The deal on the first course was that I would publish a blog every day regardless of how finished or polished it is. This is a bigger deal than I imagined . Serendipity hand in hand with planning is the Key.

Be flexible like Water is useful little mantra.

Having been taught so well by The Gentle Author, it is very apparent that ‘ effortless’ is not a descriptive that fits with the creation of his genuinely lovely blog that has thousands of regular readers. I am completely in awe.

Soon after the November course I registered for the advanced course, being run over a couple of weekends in February and March 2020. After the advanced course I planned to look afresh at the blog to define its future.

Coronovirus leaves me needing that final twinkle of blog polish. As yet the date for the next course is unknown so for the time being the blog will remain what it has become. A daily pondering on something that peaks my interest. My terms of reference on a daily basis are much more limited with Social Isolation and yet even that is not strictly true. Today I looked at a post box I drive past many times a week. I had never realised it was a new design.

Todays local long walk took us down the hill about half a mile to Forder Village. Past this post box.

The tide was out and the sun was up. Hugo and Lola needed to be kept on a lead, this much mud and sunshine would make them giddy with excitement and not responsible for their actions.
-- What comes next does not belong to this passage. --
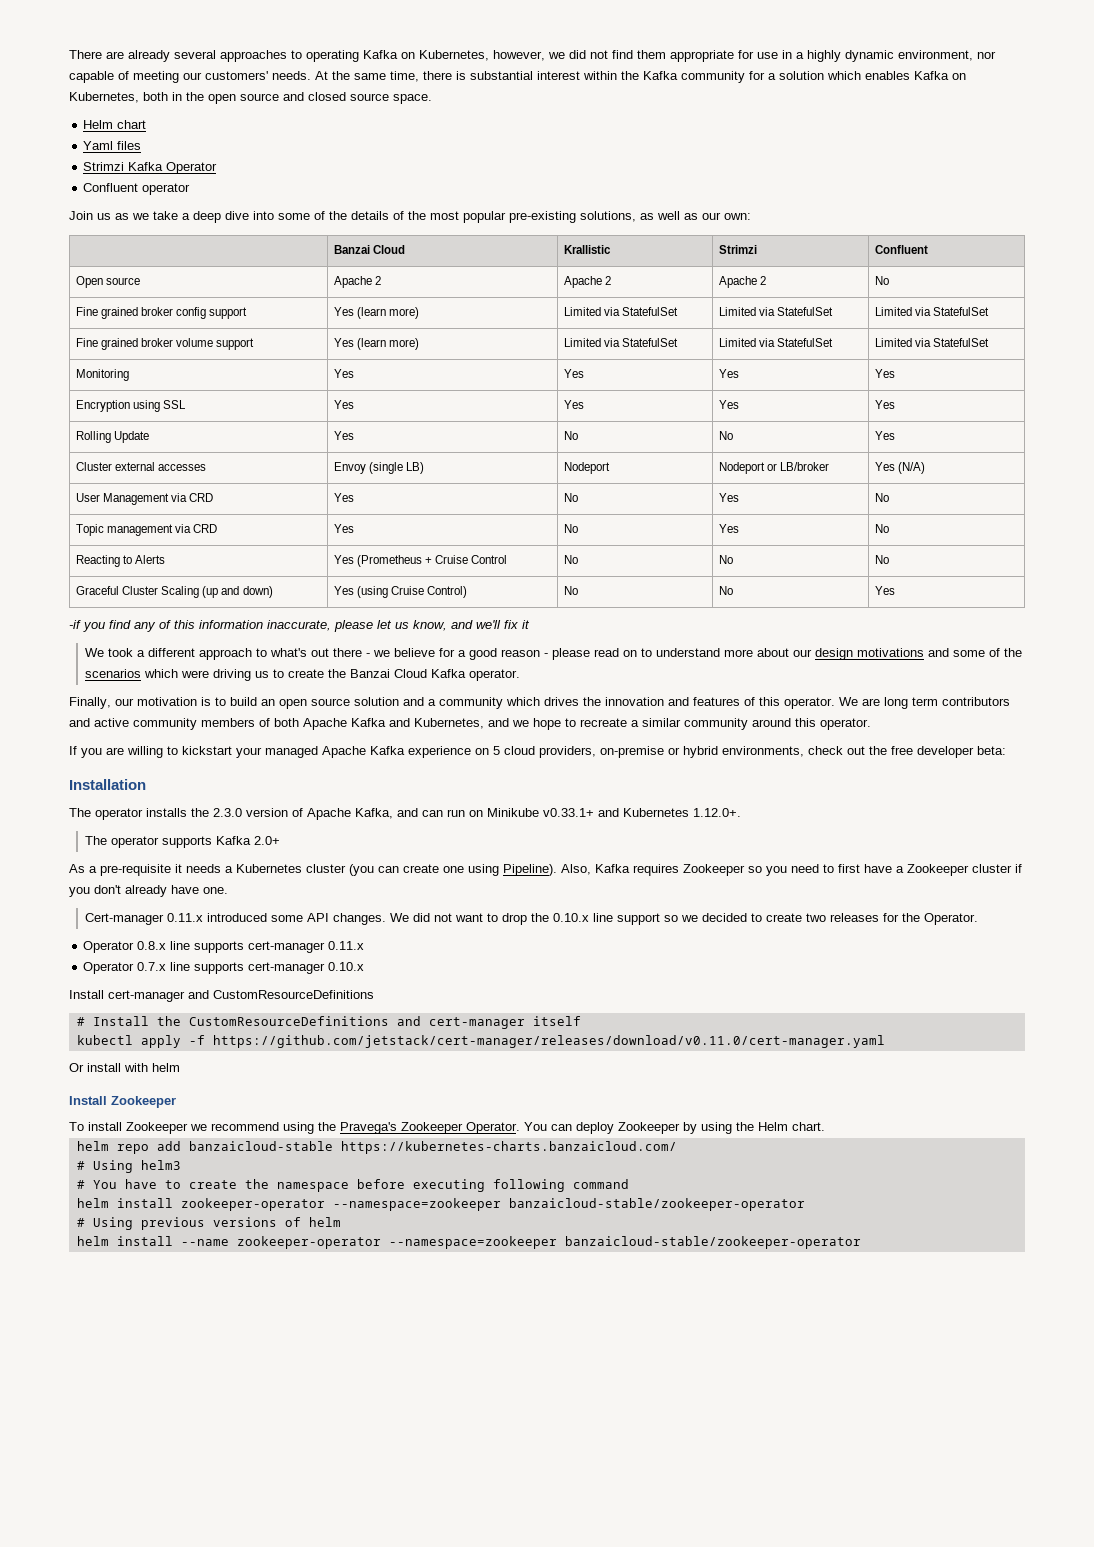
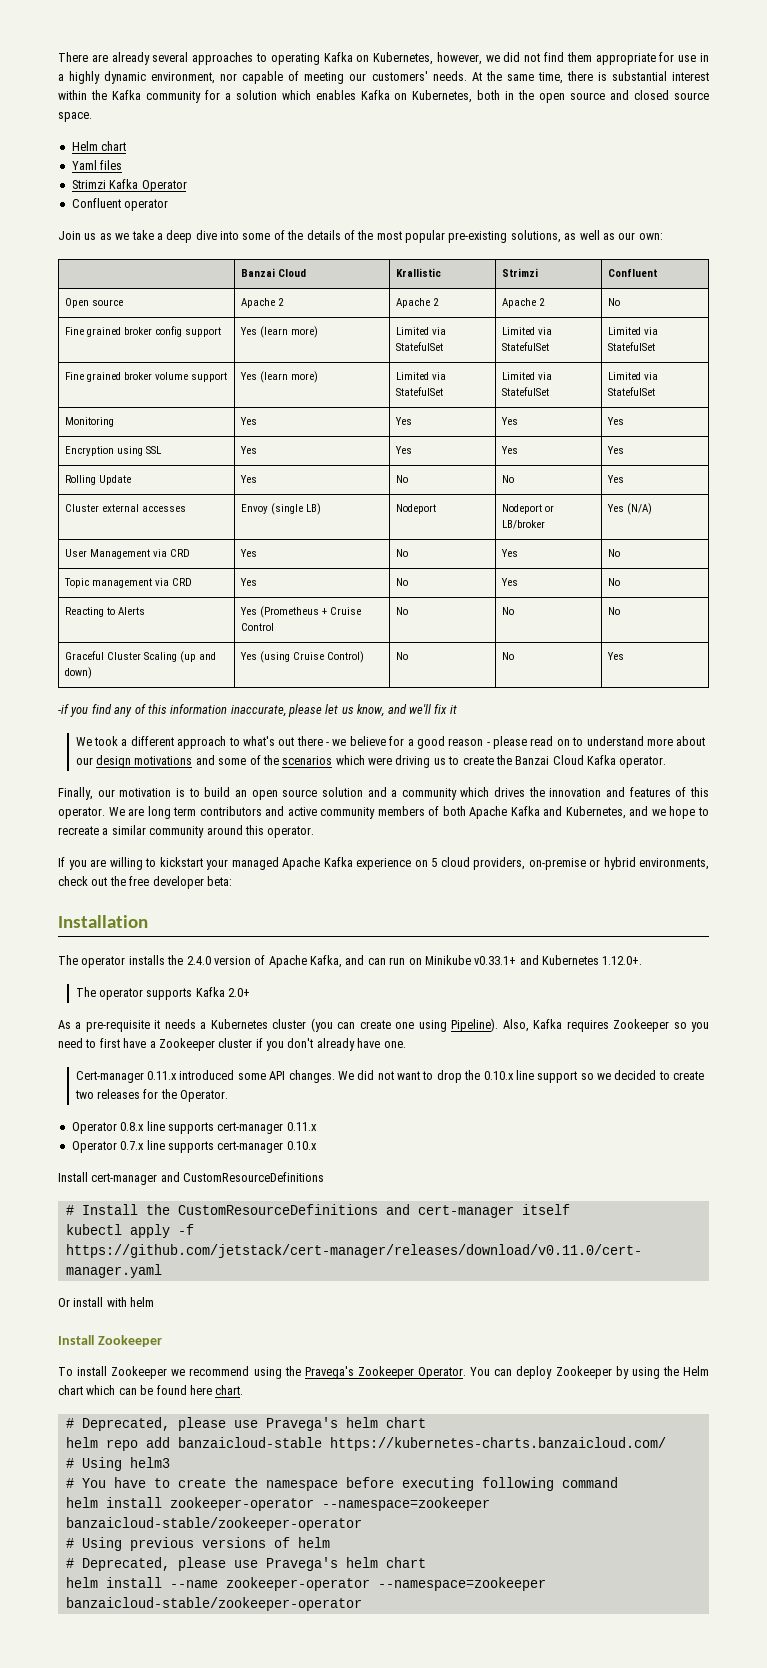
[213,808,242,817] 2.3.0 -> [186,956,211,965] 2.4.0
[792,1122,825,1131] chart. -> [58,1385,244,1395] [65,1417,426,1431] chart which can be found here chart. // # Deprecated, please use Pravega's helm chart
(341, 1222) none -> [65,1557,426,1571] // # Deprecated, please use Pravega's helm chart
They do not look or smell at all good after a romp through this stuff.

Who can possibly guess where Coronovirus will take this blog. Where it won’t go is to the Advanced Level, like most things that is on hold.

Pandemic Pondering #12

I realised yesterday that in one virus induced action all of my friends have become people I no longer see.

Some of those friendships have 55 years of longevity graduating down to those that have a tiny lifespan of a few weeks or months and may have fizzled to nothing in normal times. The pandemic preserves them all equally in digital ice like fertilised eggs at a fertility clinic. Granted equal potential to survive, or not, over this period of real life isolation. Many of them will be re-implanted into my future life to thrive, inevitably some of them won’t make it and they will be replaced by new friendships created during this highly unusual circumstance . Thinking about this is overwhelmingly sad if I consider the people I may never see or interact with again.
Thankfully none of us know specifically on which metaphorical doors the plague crosses will appear.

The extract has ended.